More than 40 years ago, a classic experiment established that we can learn a lot about the adults children will grow into using only a soft, sugary treat.
The Stanford marshmallow experiment, first conducted in 1972, showed that a child’s ability to resist the aforementioned marshmallow in pursuit of a future reward predicted that child’s future academic and social success with surprising accuracy. But in the decades since the test, that simple marshmallow has grown remarkably complicated in the context of what we know about a child’s brain and an adult’s health.
The close link between the health of the mind and of the body is one that scientists and medical professionals both increasingly recognize and closely observe. In one simplified example, I may hit the chocolate chip cookies a little too hard not because I’m hungry, but because I’m anxious. If that is the case, addressing my anxieties might be more effective than simply padlocking the cookie jar. Conversely, poor nutrition may amplify my anxieties, causing a mind-body feedback loop that makes it harder to resist the cookies.
The original marshmallow test measured whether children could resist instant gratification. But new research suggests our health care strategies may improve if we ask why some children can resist and why others can’t.
An updated marshmallow experiment, published in 2012, suggested that children are better at resisting temptation when they had a “reliable environment” – that is, when they had evidence for trusting that their patience would indeed yield a reward. Nurture, as well as nature, was implicated in the formation of self-control and determination.
Other research, though, demonstrated the consequences of undermining a child’s trust in his or her surroundings on a larger and more saddening scale. In the mid-1990s, the Kaiser Permanente Institute conducted a study measuring Adverse Childhood Experiences (ACEs) and their link to later-life health outcomes. The study, conducted in partnership with the Centers for Disease Control and Prevention, formed the foundation for ongoing investigation of the connection between childhood experience and adult health and well-being.
The study identified 10 prevalent ACE categories, sorted broadly into abuse, neglect and household dysfunction. The study found that as the numbers of ACEs a person reported increased, so too did the probability that the person would develop health problems, which could range from physical (liver disease) to mental (clinical depression) to behaviorally induced (smoking or illegal drug use).
Now, even more than at the time the study took place, neurology is able to explain the lifelong impact of childhood trauma on the brain. Dr. Nadine Burke-Harris, a pediatrician who has incorporated the ACE findings into clinical practice, is one example of a doctor who has made a point of reframing social issues as neurochemical ones in her practice. In a 2013 interview with the California School Boards Association, Burke-Harris explained why ACEs and the associated stress are particularly harmful: “Children are particularly vulnerable because their brains are still developing.” She went on to say that repeated stress responses – often called “fight or flight” – deregulate a child’s ability to cope with physical and emotional stressors in the future and adversely affect the child’s health in a variety of ways.
Such extended stress exposure seems self-evident in cases of prolonged abuse. But neglect and deprivation are turning out to be neurologically hazardous too. The Wall Street Journal recently described a study that found brain scans of young children already show reflections, positive or negative, of their socioeconomic status. In communities that are both poor and violent, some psychologists have reported that children exposed to street violence risk developing post-traumatic stress disorder, with symptoms similar to those found in combat veterans.
Health care organizations are increasingly recognizing the value of incorporating mental health expertise in an individual’s overall medical team. But when it comes to the long-term effects of childhood deprivation or trauma, the question becomes what, exactly, can we do about it?

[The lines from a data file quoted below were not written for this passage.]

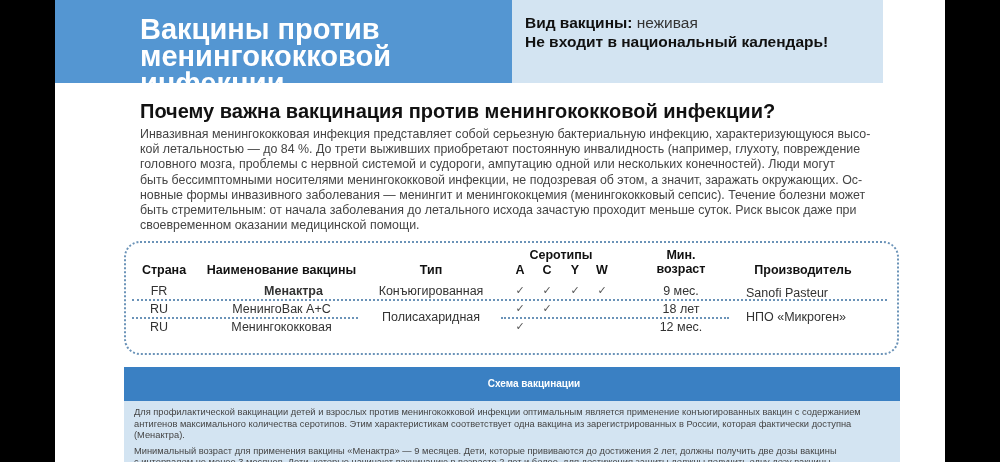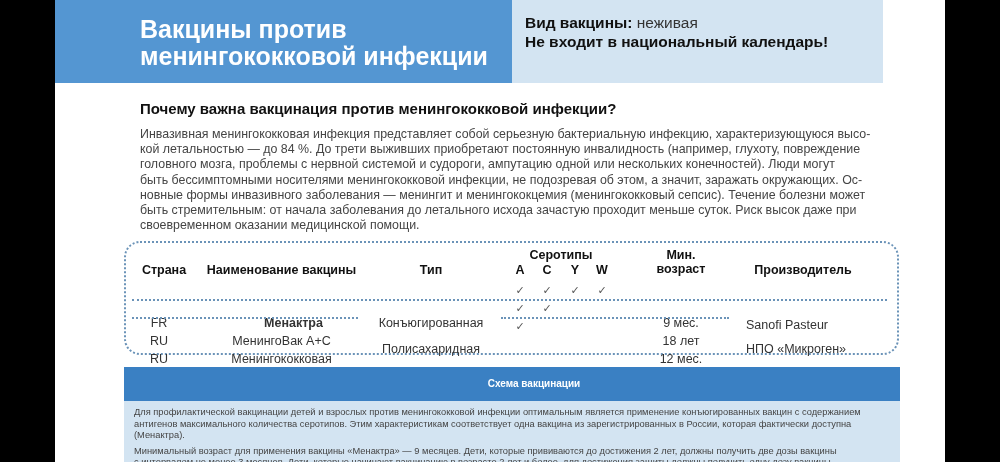--- a/index.html
+++ b/index.html
@@ -11,56 +11,56 @@
       background: #ffffff; overflow: hidden;
     }
 
     
     .hdr-left {
       position: absolute; left: 0; top: 0; width: 457px; height: 83px;
       background: #5496d2; color: #fff;
     }
     .hdr-title {
       position: absolute; left: 85px; top: 16px;
-      font-size: 25px; font-weight: bold; line-height: 27px; color: #fff;
+      font-size: 29px; font-weight: bold; line-height: 27px; color: #fff;
     }
     .hdr-right {
       position: absolute; left: 457px; top: 0; width: 371px; height: 83px;
       background: #d3e4f2;
     }
     .hdr-info {
       position: absolute; left: 13px; top: 14px;
       font-size: 15.5px; line-height: 18.5px; color: #111;
     }
     .hdr-info b { font-weight: bold; }
     .hdr-info .val { color: #333; font-weight: normal; }
 
     
     .sec-title {
       position: absolute; left: 85px; top: 100px;
-      font-size: 15px; font-weight: bold; color: #111;
+      font-size: 20px; font-weight: bold; color: #111;
     }
     .sec-body {
       position: absolute; left: 85px; top: 127px; width: 760px;
       font-size: 12.4px; line-height: 15.2px; color: #444;
     }
     .sec-body span { display: block; white-space: nowrap; }
 
     
     .tbl-box {
       position: absolute; left: 69px; top: 241px; width: 775px; height: 114px;
       border: 2px dotted #6b93b8; border-radius: 16px;
     }
     .th {
       position: absolute; font-size: 12.5px; font-weight: bold; color: #111;
       text-align: center; line-height: 14px;
     }
     .td {
       position: absolute; font-size: 12.5px; color: #333; line-height: 14px;
-      text-align: center; white-space: nowrap; margin-top: 32px;
+      text-align: center; white-space: nowrap;
     }
     .chk {
       position: absolute; font-size: 11px; color: #555; line-height: 14px;
       width: 14px; text-align: center;
     }
     .dline {
       position: absolute; height: 0; border-top: 2px dotted #6b93b8;
     }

Dr. Jeffrey Brenner argued recently that ACE scores should become a vital sign in clinical practice – used not as destiny, but as a risk factor family physicians and other clinicians should keep in mind when treating their patients.
While recognizing and identifying trauma may be helpful, it is not the same as undoing trauma’s effects. The evidence is mounting that a child’s environment can profoundly shape that child’s risks not only for adverse mental health outcomes as an adult, but for physical health problems too. Yet it is difficult enough to try to protect children from danger and neglect while they are still children. If we can’t solve the problems that lead to constrained brain development or ongoing toxic stress at the outset, it is hard to be optimistic about our ability to undo this damage once those children become adults. We may find ourselves managing the symptoms and ongoing effects, rather than repairing them.
That said, I am not an expert in neurology or psychology. I hope those who have credentials in those areas possess or can develop restorative treatments.
From a broader perspective, we need to spend our health care dollars far more efficiently than we currently do. Inexpensive measures that change children’s behavior, and the behavior of those closest to them, may perform as well or better than costly treatments to address adult symptoms down the line.
Inexpensive, though, won’t necessarily mean easy. Behavior can be very difficult to change for many of us. I say this as someone who has been known to eat one or two chocolate chip cookies too many.